I hadn't read the source material, Joseph Conrad's Heart of Darkness (I still haven't), but I could pick up the literary themes, especially that Sheen's journey was similar to Dante's Divine Comedy, a passage into the bowels of Hell. The crew of a patrol boat escort him, and they are in many ways the typical war-film types: the stern but kind Chief (Albert Hall); the unstrung Chef from New Orleans (Frederick Forrest); the surfer (Sam Bottoms); the kid (an unnervingly young Lawrence "Larry" Fishburne, only fourteen when filming began). As they make their way along the river, toward Sheen's assignment (the insane Colonel Kurtz) they encounter increasingly disturbing and hallucinatory scenes of warfare. The Playboy Bunny show. The bridge, where there is no commanding officer. The sampan, where people are slaughtered over a puppy.
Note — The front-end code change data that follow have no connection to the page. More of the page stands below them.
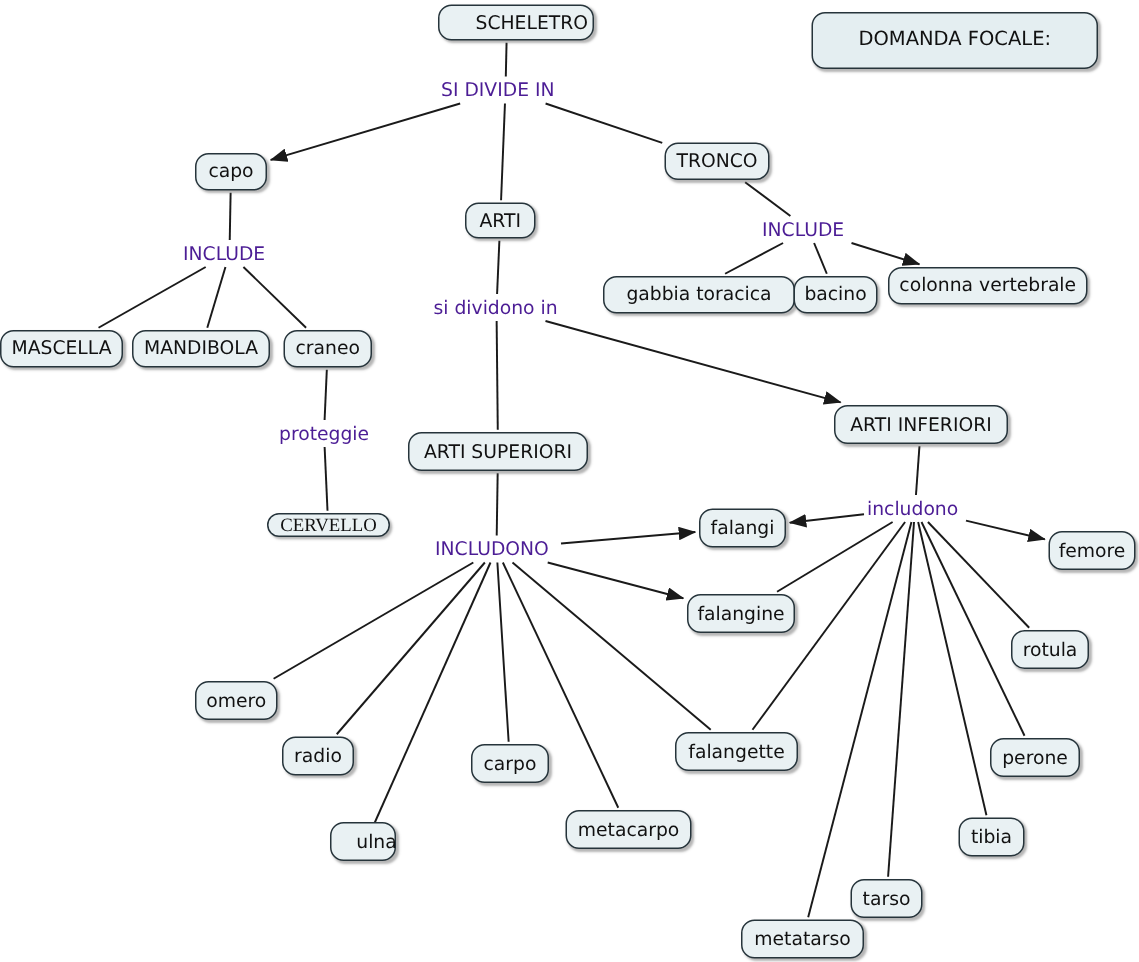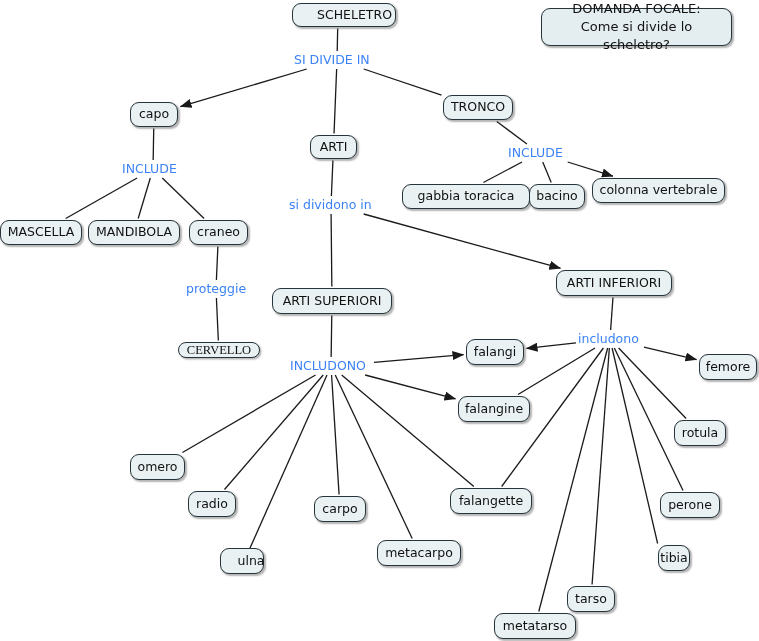--- a/index.html
+++ b/index.html
@@ -43,21 +43,21 @@
     display: flex;
     align-items: center;
     justify-content: center;
     text-align: center;
     white-space: nowrap;
     box-shadow: 1.5px 1.5px 1.6px rgba(90,90,90,0.45);
     padding: 0 7px;
   }
   .linklabel {
     position: absolute;
-    color: #3b82f6;
+    color: #4c1d95;
     font-size: 12.5px;
     white-space: nowrap;
     background: transparent;
     text-align: right;
   }
   .focus-box {
     position: absolute;
     box-sizing: border-box;
     background: #e4eef1;
     border: 1.3px solid #26343b;
@@ -137,36 +137,35 @@
       <div class="node" style="left: 592px; top: 178px; width: 133px; height: 25px;">colonna vertebrale</div>
       <div class="node" style="left: 178px; top: 342px; width: 82px; height: 16px; font-family: Liberation Serif, serif;">CERVELLO</div>
       <div class="node" style="left: 272px; top: 288px; width: 120px; height: 26px;">ARTI SUPERIORI</div>
       <div class="node" style="left: 556px; top: 270px; width: 116px; height: 26px;">ARTI INFERIORI</div>
       <div class="node" style="left: 466px; top: 339px; width: 58px; height: 26px;">falangi</div>
       <div class="node" style="left: 458px; top: 396px; width: 72px; height: 26px;">falangine</div>
       <div class="node" style="left: 450px; top: 488px; width: 82px; height: 26px;">falangette</div>
       <div class="node" style="left: 699px; top: 354px; width: 58px; height: 26px;">femore</div>
       <div class="node" style="left: 674px; top: 420px; width: 52px; height: 26px;">rotula</div>
       <div class="node" style="left: 660px; top: 492px; width: 60px; height: 26px;">perone</div>
-      <div class="node" style="left: 658px; top: 545px; width: 32px; height: 26px;">tibia</div>
+      <div class="node" style="left: 639px; top: 545px; width: 44px; height: 26px;">tibia</div>
       <div class="node" style="left: 567px; top: 586px; width: 48px; height: 26px;">tarso</div>
       <div class="node" style="left: 494px; top: 613px; width: 82px; height: 26px;">metatarso</div>
       <div class="node" style="left: 130px; top: 454px; width: 55px; height: 26px;">omero</div>
       <div class="node" style="left: 188px; top: 491px; width: 48px; height: 26px;">radio</div>
       <div class="node" style="left: 220px; top: 548px; width: 44px; height: 26px; padding-left: 25px;">ulna</div>
       <div class="node" style="left: 314px; top: 496px; width: 52px; height: 26px;">carpo</div>
       <div class="node" style="left: 377px; top: 540px; width: 84px; height: 26px;">metacarpo</div>
     </div>
   <div id="labels-group">
       <div class="linklabel" style="left: 294px; top: 52px;">SI DIVIDE IN</div>
       <div class="linklabel" style="left: 122px; top: 161px;">INCLUDE</div>
       <div class="linklabel" style="left: 508px; top: 145px;">INCLUDE</div>
       <div class="linklabel" style="left: 289px; top: 197px;">si dividono in</div>
       <div class="linklabel" style="left: 186px; top: 281px;">proteggie</div>
       <div class="linklabel" style="left: 290px; top: 358px;">INCLUDONO</div>
       <div class="linklabel" style="left: 578px; top: 331px;">includono</div>
     </div>
 
   <div class="focus-box" id="focus-box" style="left: 541px; top: 8px; width: 191px; height: 38px;">
     <span>DOMANDA FOCALE:</span>
-    <span>Come si divide lo scheletro?</span>
   </div>
 </div>
 
 </body></html>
Apocalypse Now was a major Hollywood news story, mostly for all the trouble it had gone through. Much of this is documented in Eleanor Coppola's documentary, Hearts of Darkness. The film had major cost over-runs, and was way behind schedule. The casting had major hiccups. Steve McQueen and Al Pacino turned down the part that Sheen would take, and then Harvey Keitel would be cast but then fired by Coppola. Sheen would have a heart attack during filming. Storms would destroy sets. Most figured it was a major boondoggle, but Coppola would screen an unfinished version at Cannes in May, '79. It was sensation, and share the Palm D'Or (with The Tin Drum). When it was released in August, it would do pretty good business, and end up being nominated for Best Picture, and win for Best Cinematography (Vittorio Storaro) and Sound (Walter Murch).

Ah yes, the sound. The legacy of this film, it turns out, is in the area of sound design. Most of the extras on the DVD are devoted to the sound, and how extraordinary it was. The film took nine months to mix, and was incredibly innovative. For all of its stunning images, Apocalypse Now is really a movie that rides on the crest of its sound.

The movie isn't the greatest I've seen--I don't think at the time I even considered it as such. In 2002 Sight and Sound magazine named it the greatest film of the last twenty-five years, and last year the London Film Critics called it the greatest film of the last thirty years. I would disagree, mostly because a great two-hour film was hijacked in its last forty movies by Marlon Brando as Colonel Kurtz.

Brando was paid an unheard of 3.4 million for about twenty days' work. He showed up grossly overweight, with a shaved head. Coppola and Storaro worked around this by shooting him mostly in the dark, with only his face illuminated. Some of his dialogue, echoing the poetry of T.S. Eliot, is riveting, but it grinds the story to a halt, and one gets the sense that everyone involved has no idea how to end it. Brando ends up like a kooky uncle giving an inebriated toast at a wedding, embarrassing everyone.

A few things I've learned in the last few days: the germ of the film came from co-screenwriter John Milius, who first had the idea in the 60s. The original title was The Psychedelic Soldier, but he changed it to Apocalypse Now as a reaction (Milius is a bellicose fellow) to the hippie slogan, "Nirvana Now." The original director was to be George Lucas, who finally passed on it to make Star Wars. What he would have done with it is a pretty tough thing to wrap one's mind around.

Coppola did make it, though, and he hasn't made anything since that approaches its brilliance. As for me, it marked a turning point in my attitudes about movies. As I've mentioned before, once I started at college I saw as many great movies as I could. Apocalypse Now, in some ways, was the start of it all.